Gn'R vets ready to record, play select dates

June 5, 2003 12:00 PM ET

Now calling themselves "Velvet Revolver," Scott Weiland and former Guns n' Roses members Slash, Duff McKagan and Matt Sorum are ready to begin recording their debut album.

Weiland, best-known for fronting Stone Temple Pilots, told Rolling Stone last month that he was going to front the new band, but the rest of the group waited until today to confirm Weiland's admission.

"I always liked his voice in STP," Slash says. "He's got a great rock vibe, but also a cool, slinky thing going on. He's one of those guys who's got a dark side, which obviously fits with us."

"Scott is an identifiable guy and he has the swagger of a great frontman," says Sorum. "We have a lot of energy and we have our own identities. We want a guy who can keep up with that or be better than that."

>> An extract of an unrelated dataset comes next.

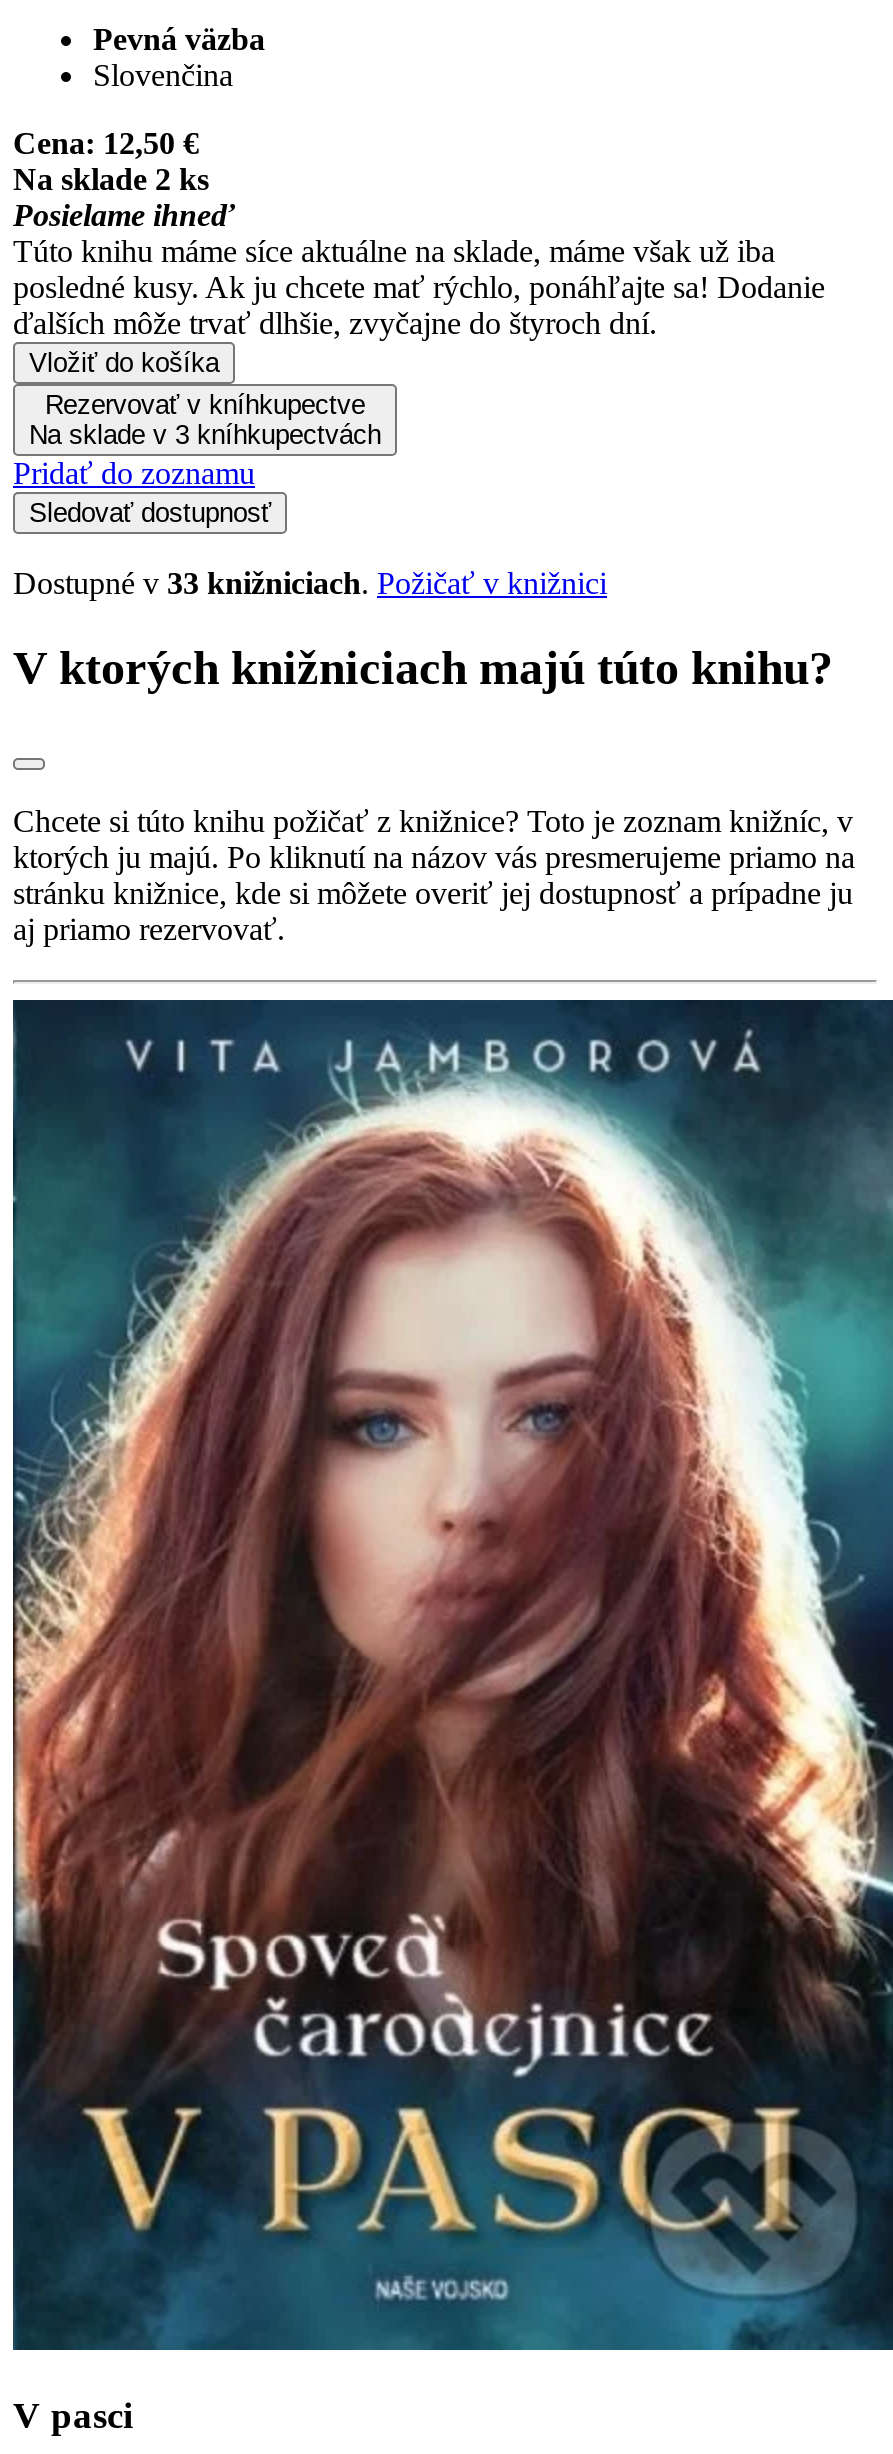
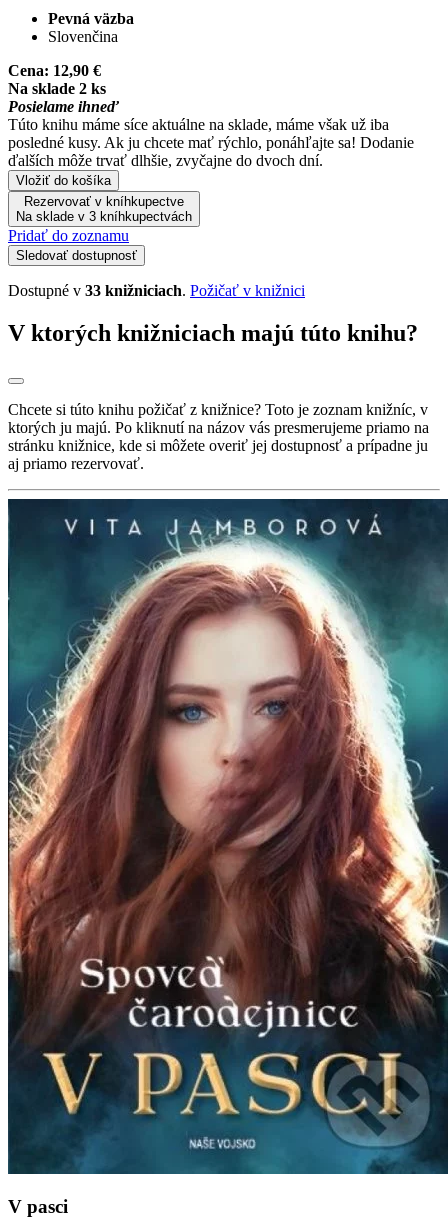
- Cena: 12,50 €
+ Cena: 12,90 €

- ďalších môže trvať dlhšie, zvyčajne do štyroch dní.
+ ďalších môže trvať dlhšie, zvyčajne do dvoch dní.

As to Weiland's well-documented struggles with addiction, Slash says he's not concerned. "We've all been through it," he says. "We like Scott a lot and he's come to terms with his own stuff. We've been around the block so many fucking times -- whereas he might freak some people out, it doesn't phase us."

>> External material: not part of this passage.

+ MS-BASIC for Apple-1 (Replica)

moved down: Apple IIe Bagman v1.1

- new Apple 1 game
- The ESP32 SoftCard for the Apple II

The band will begin writing lyrics to go with its ever-growing body of music and work on securing a record deal. But first Weiland has to complete a stint in rehab, which the singer promised to do following his May 18th arrest on drug charges in Los Angeles.

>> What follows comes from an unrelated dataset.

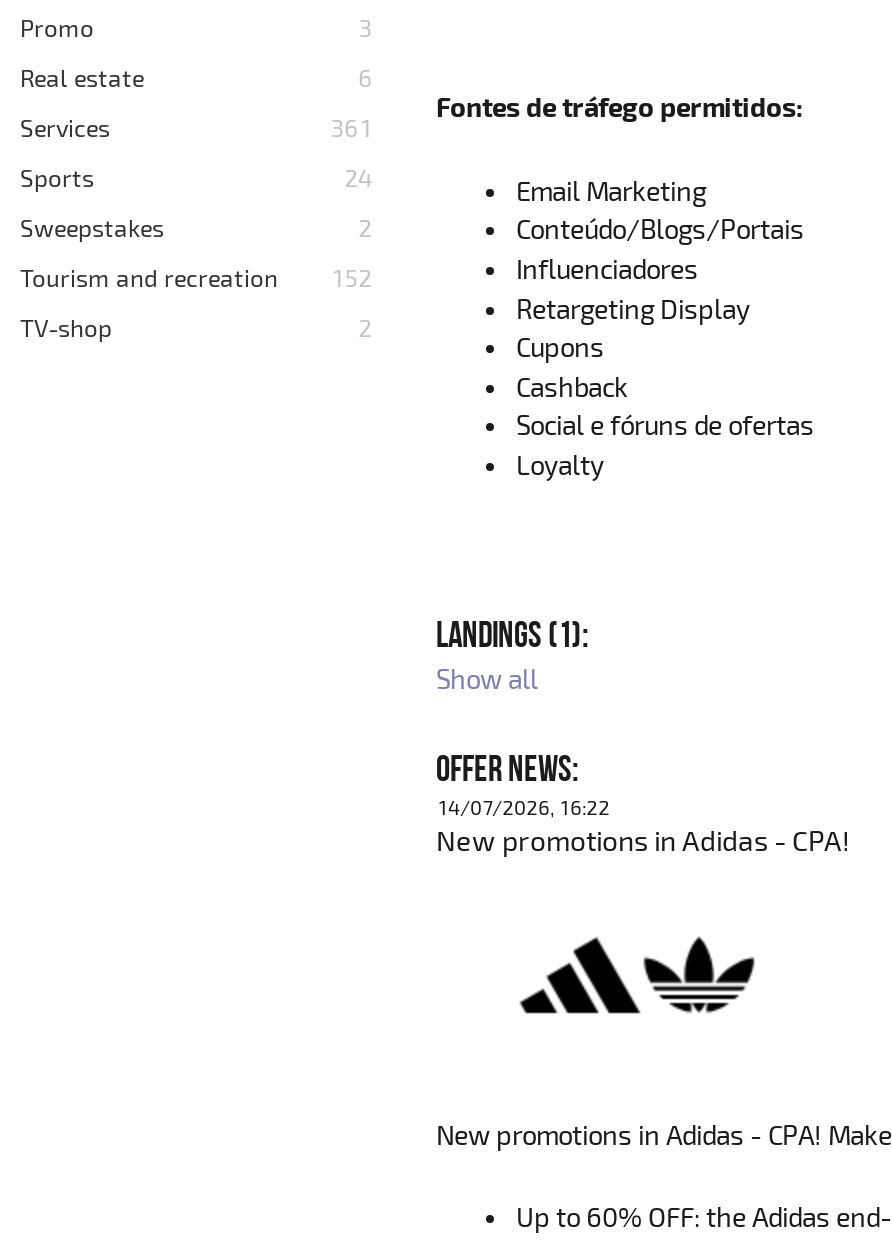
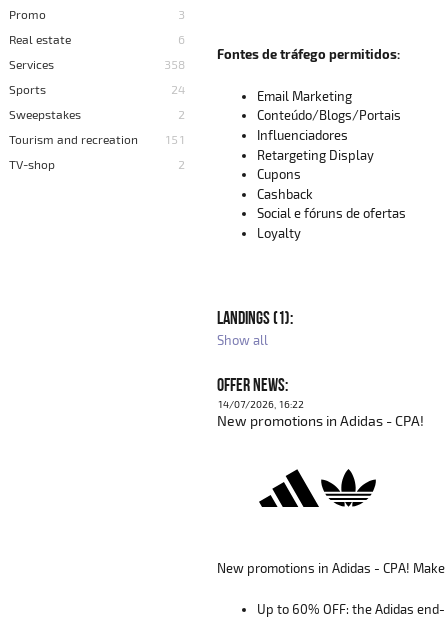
- 361
+ 358

- Tourism and recreation 152
+ Tourism and recreation 151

The four members have already recorded a cover of Pink Floyd's "Money" for the film The Italian Job and the original rocker "Set Me Free" for The Hulk. They aim to enter a studio by September and release an album in early 2004 after hitting the road this summer for some as-yet-unannounced dates.

Asked if Weiland's joining the band has created tension with the singer's STP bandmates, Slash says, "When we were recording 'Money,' [Dean and Robert DeLeo] were producing Alien Ant Farm in the same studio, and that was a very awkward day. Scott didn't seem like he had any ties to them, and as far as I now they're disbanded."

STP's management said "that's news to us."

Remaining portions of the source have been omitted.